Computers could soon run cold, no heat generated

Transistors, superconductors, and chip design have all seen efficiency breakthroughs this year. So much so, that we may see the cold-running computer before too long.

Computers could soon run cold, no heat generated
Pixnio (CC0)

It’s pretty much just simple energy loss that causes heat build-up in electronics. That ostensibly innocuous warming up, though, causes a two-fold problem:

Firstly, the loss of energy, manifested as heat, reduces the machine’s computational power — much of the purposefully created and needed, high-power energy disappears into thin air instead of crunching numbers. And secondly, as data center managers know, to add insult to injury, it costs money to cool all that waste heat.

For both of those reasons (and some others, such as ecologically related ones, and equipment longevity—the tech breaks down with temperature), there’s an increasing effort underway to build computers in such a way that heat is eliminated — completely. Transistors, superconductors, and chip design are three areas where major conceptual breakthroughs were announced in 2018. They’re significant developments, and consequently it might not be too long before we see the ultimate in efficiency: the cold-running computer.

Room-temperature switching

“Common inefficiencies in transistor materials cause energy loss,” says the U.S. Department of Energy’s Lawrence Berkeley National Laboratory (Berkeley Lab), in a news article on its website this month. That “results in heat buildup and shorter battery life.”

The lab is proposing, and says it has successfully demonstrated, a material called sodium bismuthide (Na3Bi) to be used for a new kind of transistor design, which it says can “carry a charge with nearly zero loss at room temperature.” No heat, in other words. Transistors perform switching and other tasks required in electronics.

The new “exotic, ultrathin material” is a topological transistor. That means the material has unique tunable properties, the group, which includes scientists from Monash University in Australia, explains. It’s superconductor-like, they say, but unlike super-conductors, doesn’t need to be chilled. Superconductivity, found in some materials, is partly where electrical resistance becomes eliminated through extreme cooling.

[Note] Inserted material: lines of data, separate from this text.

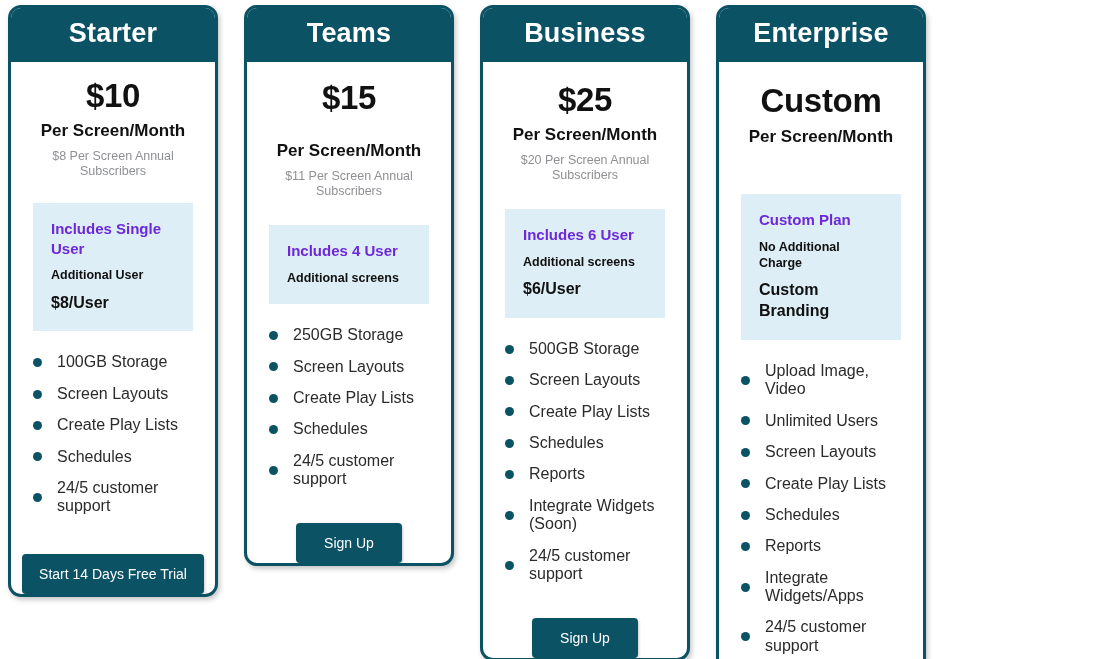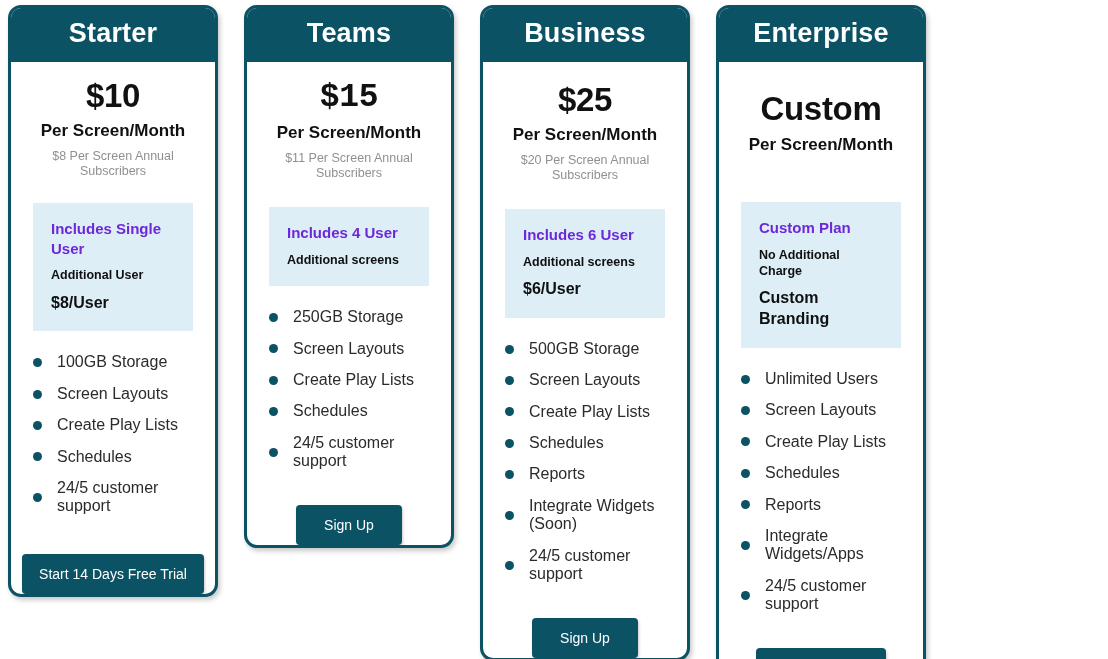--- a/index.html
+++ b/index.html
@@ -161,7 +161,7 @@
   .card-starter .cta-wrap      { margin-top: 25px; }
 
   .card-teams .price-block     { margin-top: 18px; }
-  .card-teams .price-amount    { margin-bottom: 7px; font-family: Liberation Mono, monospace; }
+  .card-teams .price-amount    { margin-bottom: 25px; }
   .card-teams .price-period    { margin-bottom: 8px; }
   .card-teams .info-box        { margin-top: 26px; }
   .card-teams .feature-list    { margin-top: 22px; }

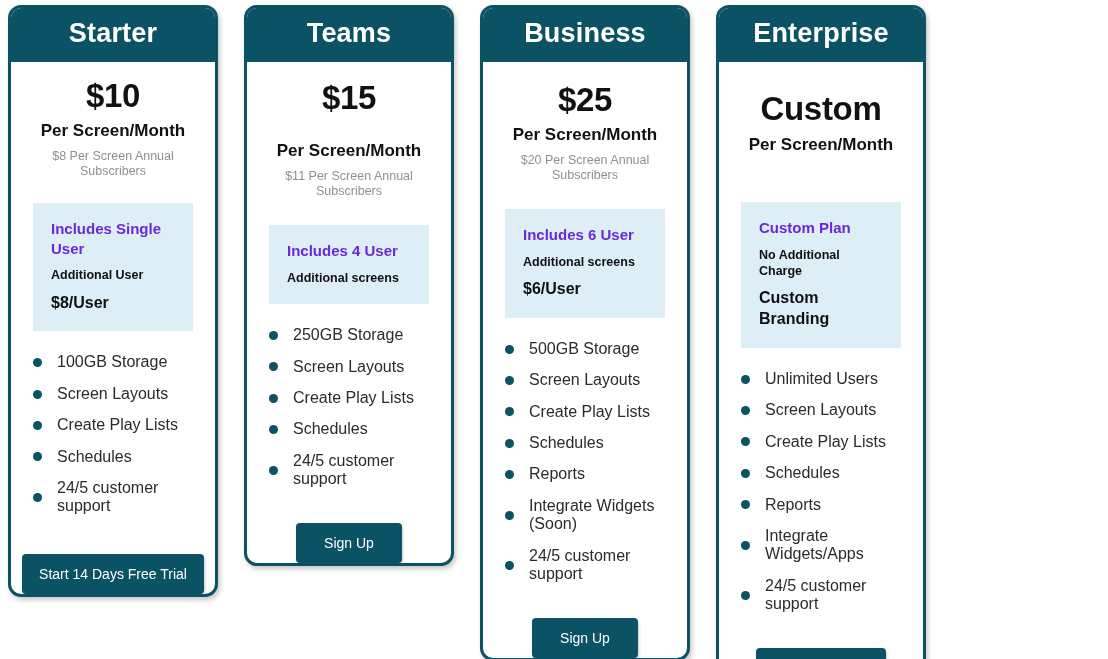--- a/index.html
+++ b/index.html
@@ -177,7 +177,7 @@
   .card-business .cta-wrap     { margin-top: 22px; }
 
   .card-enterprise .price-block  { margin-top: 21px; }
-  .card-enterprise .price-amount { margin-bottom: 8px; margin-top: 8px; }
+  .card-enterprise .price-amount { margin-bottom: 8px; }
   .card-enterprise .price-period { margin-bottom: 0; }
   .card-enterprise .info-box     { margin-top: 47px; }
   .card-enterprise .feature-list { margin-top: 22px; }

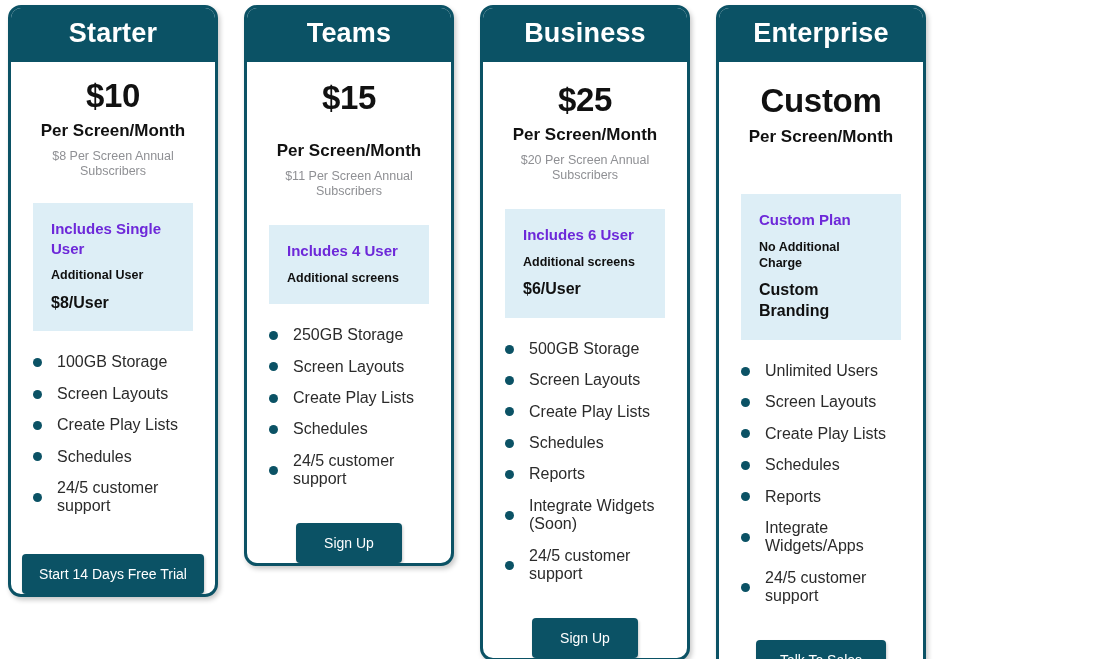--- a/index.html
+++ b/index.html
@@ -334,6 +334,10 @@
       <ul class="feature-list">
         <li class="feature-item">
           <span class="feature-bullet"></span>
+          <span>Upload Image, Video</span>
+        </li>
+        <li class="feature-item">
+          <span class="feature-bullet"></span>
           <span>Unlimited Users</span>
         </li>
         <li class="feature-item">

“Packing more transistors into smaller devices is pushing toward the physical limits. Ultra-low energy topological electronics are a potential answer to the increasing challenge of energy wasted in modern computing,” the Berkeley Lab article says.

Electron spin with magnetic data

Another group of researchers from the University of Konstanz in Germany say supercomputers will be built without waste heat. That group is working on the transportation of electrons without heat production and is approaching it through a form of superconductivity.

“Magnetically encoded information can, in principle, be transported without heat production by using the magnetic properties of electrons, the electron spin,” they say in an article on the university’s website this month. “Spintronics,” as it’s called, is the electron’s inherent spin and is also related to magnetism. The science, roughly, uses another dimension in the electron, thus creating efficiency gains.

The problem has been, though, that the magnetism and a lossless flow of electrical current “are competing phenomena that cannot coexist,” the article. That issue is related to how pairs of electrons become non-magnetic in the process and, therefore, crucially can’t carry magnetically encoded information.

However, the researchers say that they have now figured how to do it. They bind pairs of electrons using “special magnetic materials” and superconductors. “Electrons with parallel spins can be bound to pairs carrying the supercurrent over longer distances through magnets,” the university's article says.

They say inherently non-heating superconducting spintronics might now be able to replace fundamentally hot semiconductor technology, in other words.

Cooling channels on the chip

And then the third breakthrough, and one that I wrote about in November, is where chip design is optimized better for cooling on the actual chips themselves.

"Spirals or mazes that coolant can travel through" should be embedded on the chip surface to cool instead of adhering heatsinks, say the inventors. Heatsinks are inefficient partly because of the needed thermal interface material.

Electronics could be kept cooler by 18 degrees F, and power use in data centers could be reduced by 5 percent, the spiral-cooling chip scientists at Binghamton University claim.